As a self-described progressive, I always get very wary when I see the right (we should segregate so we can harness womens' biologically-driven need to cook and clean!) and the left (we should segregate because the patriarchy lets boys dominate the classroom!) come to some kind of unholy alliance. And if the latter situation is true, I think this can be dealt with in the mixed environment.

//It sort of makes me wonder, though, if there isn't a way to make use of the placebo effect in education. That is, just go into a struggling district and set up a "pilot program" that you say will be based on the latest in educational trends. Spout some buzzwords and wave your hands a lot, then ask for parents to sign their kids up voluntarily. Once they do, assign those kids to the best teachers in the school, and say "Do what you were already doing." Then sit back, and wait for the magazine reporters to show up and write glowing profiles about your educational miracle.//

There is something like this: it's called the Westinghouse effect, after a famous efficiency study. (Which, oddly, I cannot find any good descriptions of on the Web, at least not right now.) Basically, going in and saying that you are going to measure improvement in some outcome sometimes causes that outcome to improve.

I wouldn't be at all surprised if that is at the root of all the reports that I've seen in meetings that every single educational experiment we try succeeds, even though somehow we don't ever get any better overall... you have to jump on the innovation while it's still working! ;)

By a little night… (not verified) on 03 Mar 2008 #permalink

In my experience, teenagers behave noticeably better in mixed groups, boys especially.

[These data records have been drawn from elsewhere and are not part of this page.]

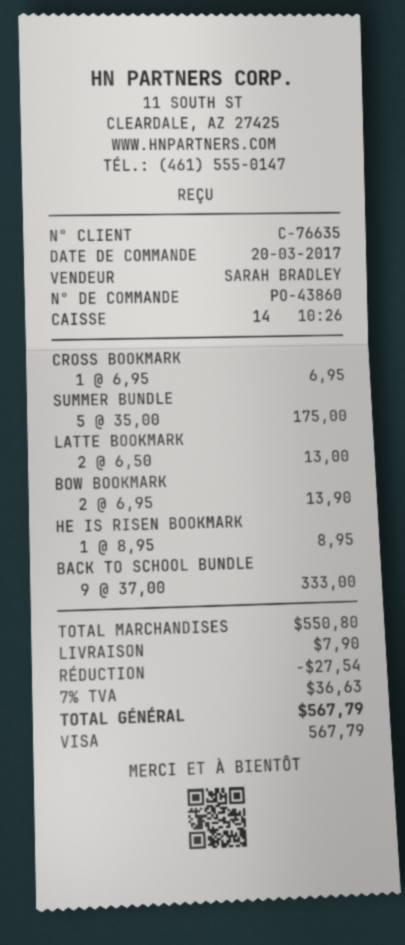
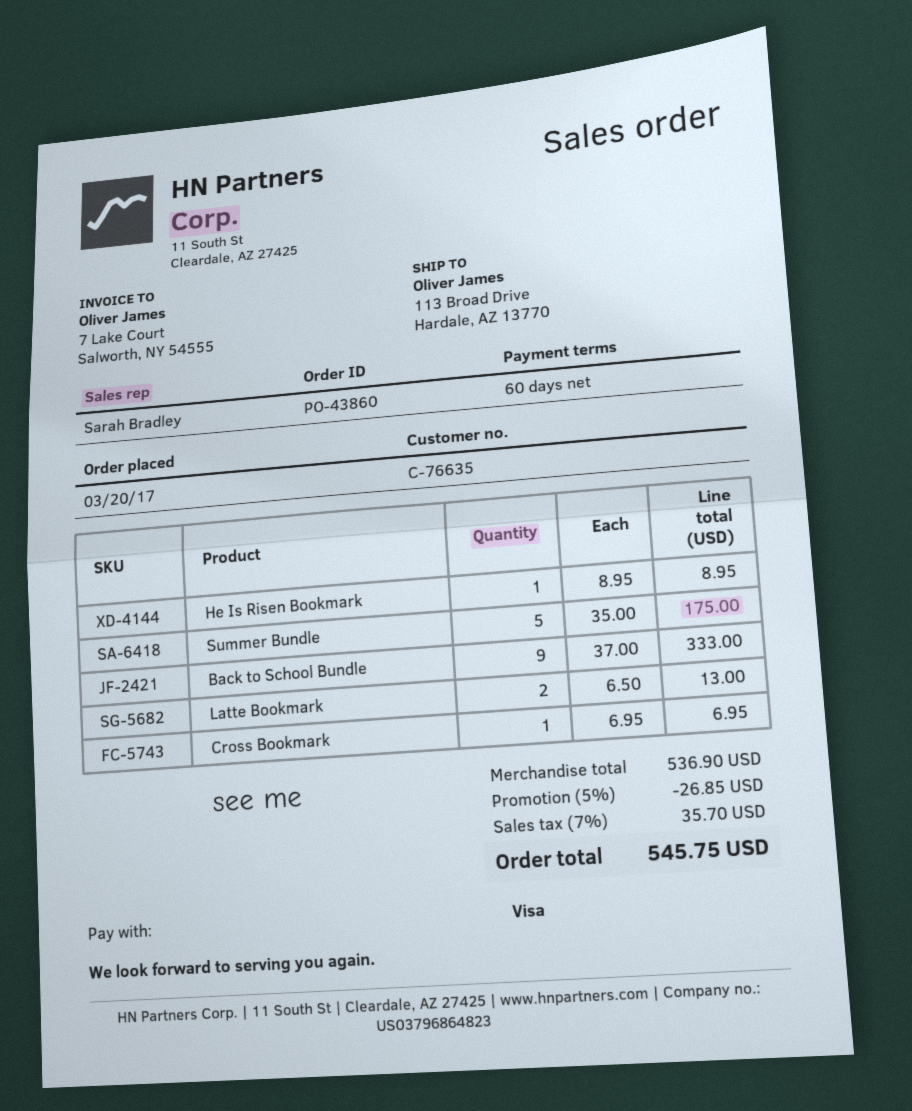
BOW BOOKMARK: 2 x 6.95 = 13.90 -> none
subtotal: 550.80 -> 536.90
discount: 27.54 -> 26.85
shipping: 7.90 -> none
tax: 7% = 36.63 -> 7% = 35.70
total: 567.79 -> 545.75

I don't know if they actually *learn* any more, but they are less likely to thump/kick each other, whisper and giggle, etc. 14-year-old boys trying to impress girls seem more likely to sit down and shut up than boys trying to impress each other.

Related to your placebo effect.. in my first year of graduate school, my department had all the faculty who were to be teaching courses that graduate students might want to take give a short presentation to us about the courses. One of the courses (which I did not take) was a 1-credit seminar in physics education, and the presenter made an almost offhand comment that there is a theory that all education reform initiatives work (at least) once--in the first year of the program, when everyone's excited about it (students and teachers alike) and puts in much more effort than would be normal.

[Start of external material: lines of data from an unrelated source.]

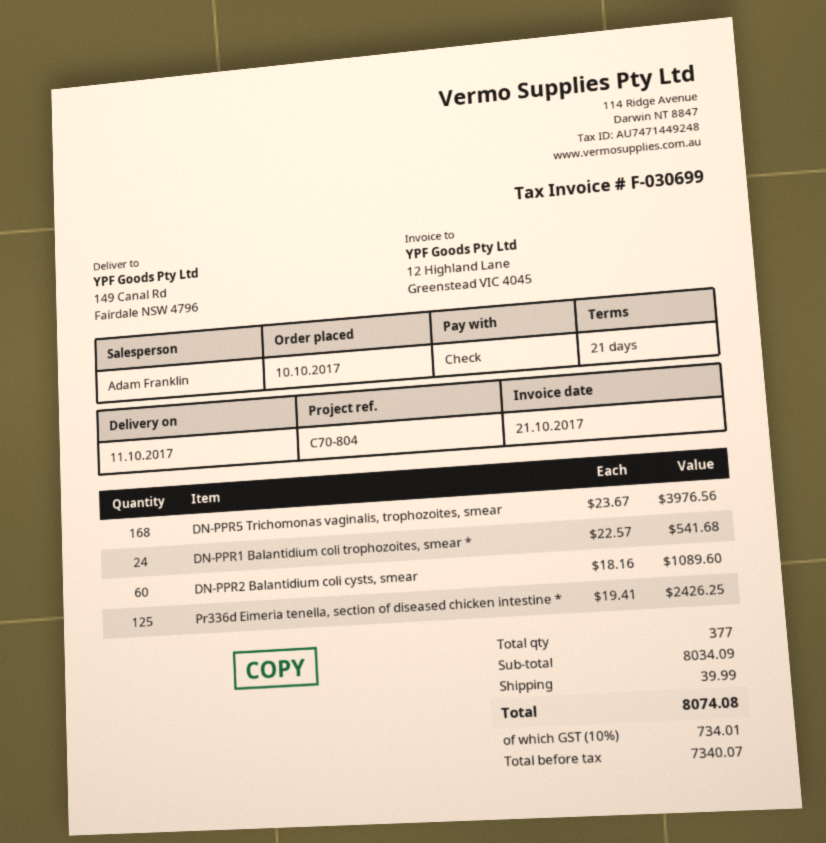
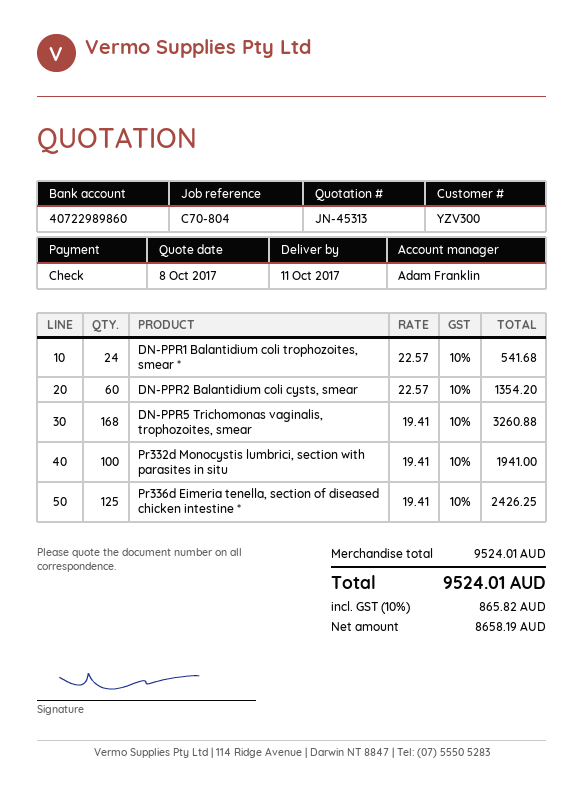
DN-PPR5 Trichomonas vaginalis, trophozoites, smear: 168 x 23.67 = 3976.56 -> 168 x 19.41 = 3260.88
DN-PPR2 Balantidium coli cysts, smear: 60 x 18.16 = 1089.60 -> 60 x 22.57 = 1354.20
Pr332d Monocystis lumbrici, section with parasites in situ: none -> 100 x 19.41 = 1941.00
subtotal: 8034.09 -> 9524.01
shipping: 39.99 -> none
net: 7340.07 -> 8658.19
tax: 10% = 734.01 -> 10% = 865.82
total: 8074.08 -> 9524.01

#1: more the latter than the former, I hope. Our school district isn't the greatest, but there are some long-term problems in the school that's nearest to our house that our kids would have been going to. We've been fighting for intra-district transfers every year to make sure they don't end up at that school, and the results have been worth it. The fact remains, though, that no matter how you configure the classroom, the combination of an unmotivated student + apathetic parent will result in grief.

#7: Jefrir, my experience is exactly the opposite. There's nothing more disruptive than a 14yo boy trying to impress a girl (or vice versa).

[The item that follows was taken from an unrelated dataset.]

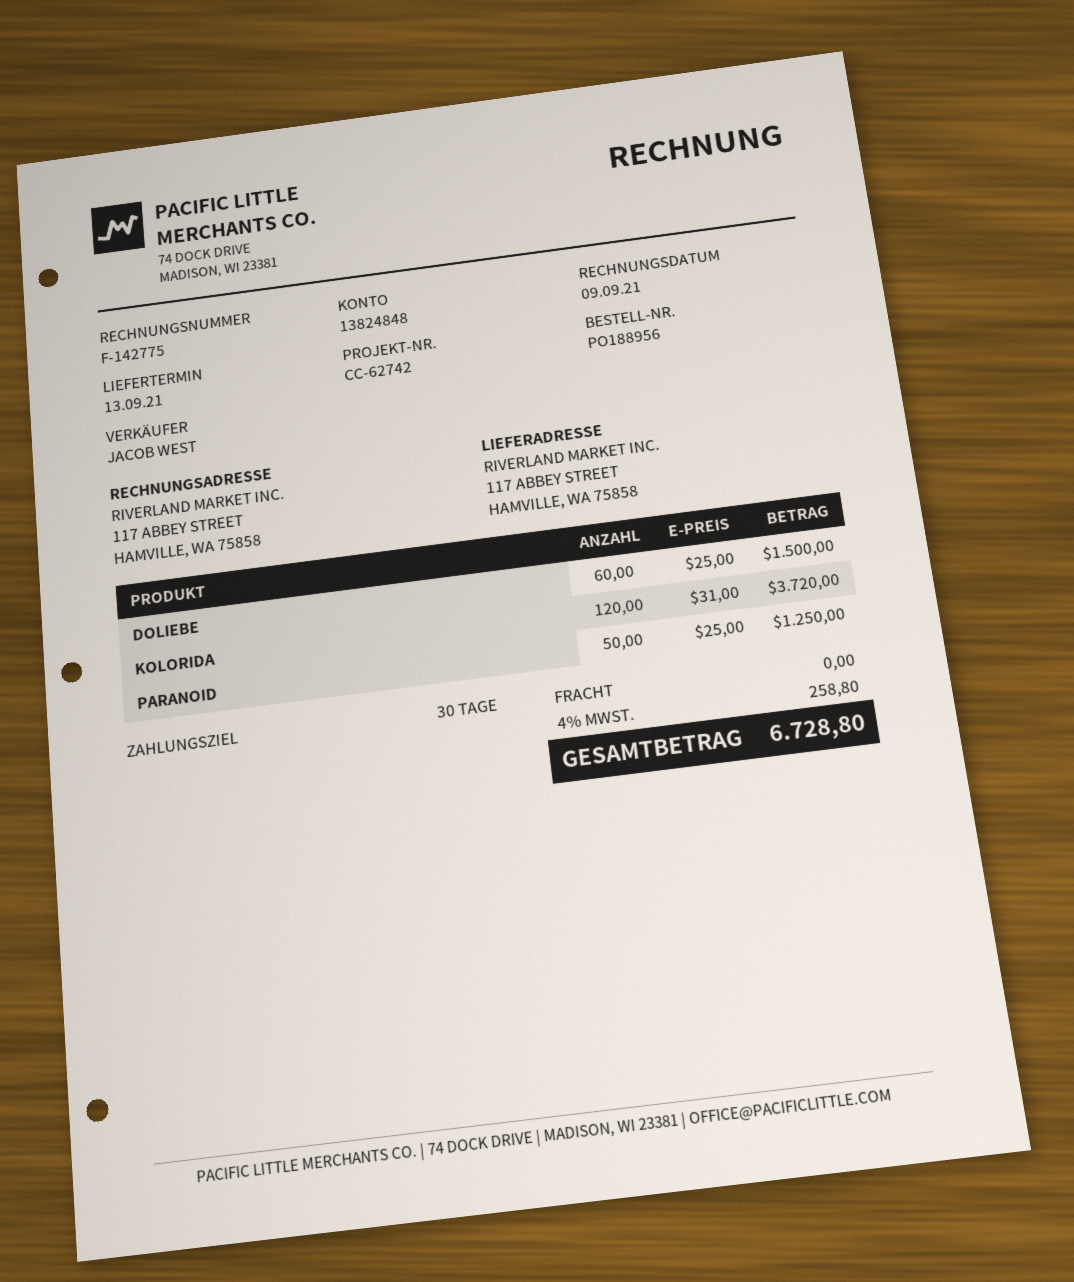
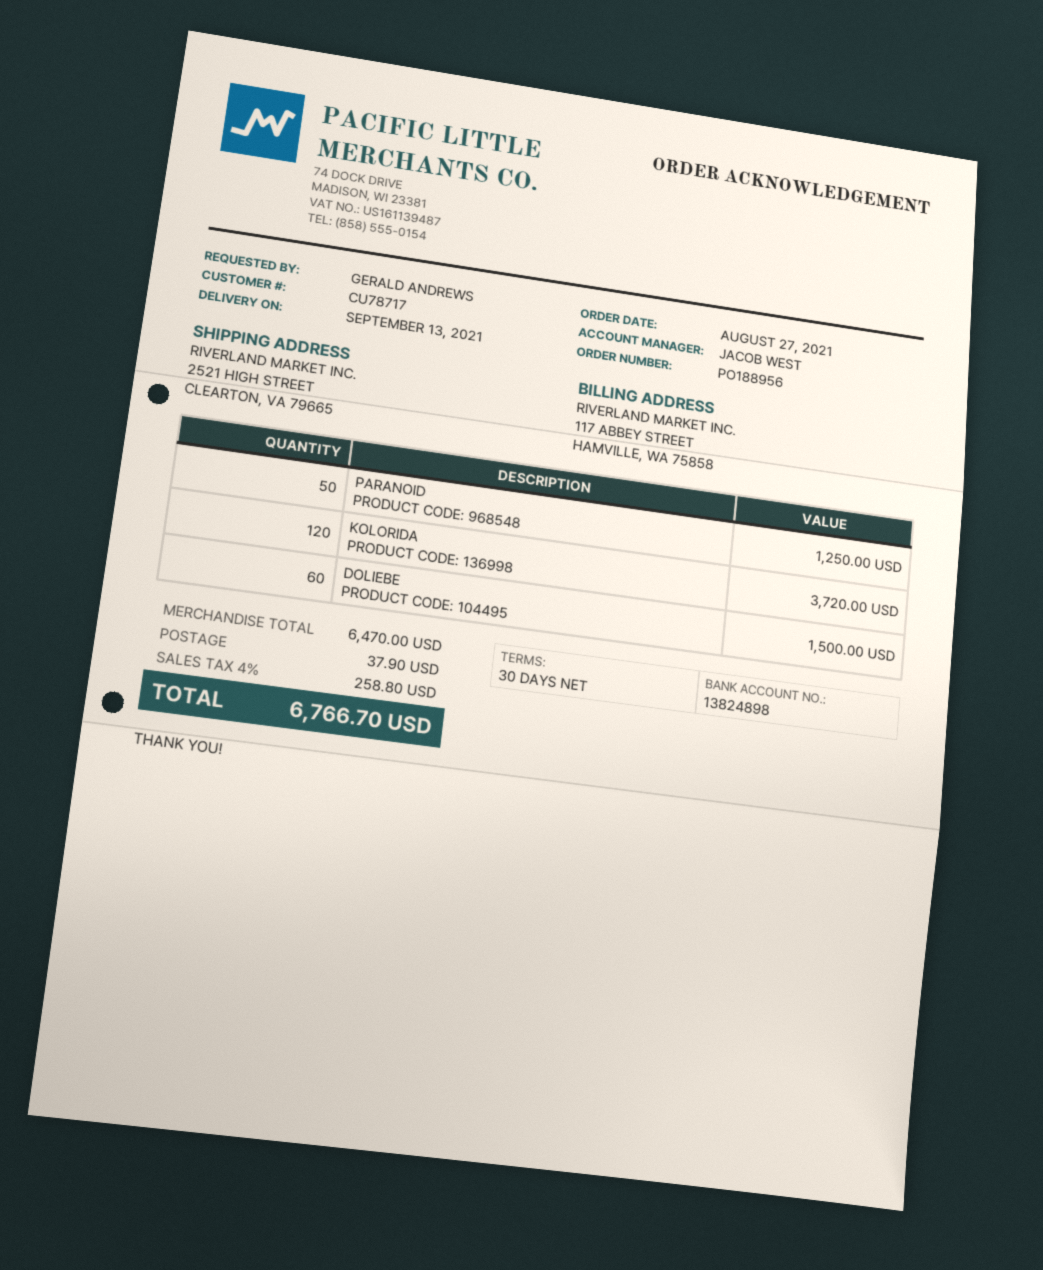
bank account: 13824848 -> 13824898
ship to: 117 ABBEY STREET, HAMVILLE, WA 75858 -> 2521 HIGH STREET, CLEARTON, VA 79665
shipping: 0.00 -> 37.90
total: 6728.80 -> 6766.70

Boys And Girls Brains Are Different: Gender Differences In Language Appear Biological

ttp://www.sciencedaily.com/releases/2008/03/080303120346.htm

ScienceDaily (Mar. 5, 2008) -- Although researchers have long agreed that girls have superior language abilities than boys, until now no one has clearly provided a biological basis that may account for their differences.

For the first time -- and in unambiguous findings -- researchers from Northwestern University and the University of Haifa show both that areas of the brain associated with language work harder in girls than in boys during language tasks, and that boys and girls rely on different parts of the brain when performing these tasks.

"Our findings -- which suggest that language processing is more sensory in boys and more abstract in girls -- could have major implications for teaching children and even provide support for advocates of single sex classrooms," said Douglas D. Burman, research associate in Northwestern's Roxelyn and Richard Pepper Department of Communication Sciences and Disorders.

Using functional magnetic resonance imaging (fMRI)...

For what it's worth, I think I would have been very lonely in a single-gender school. I doubt I am the only one.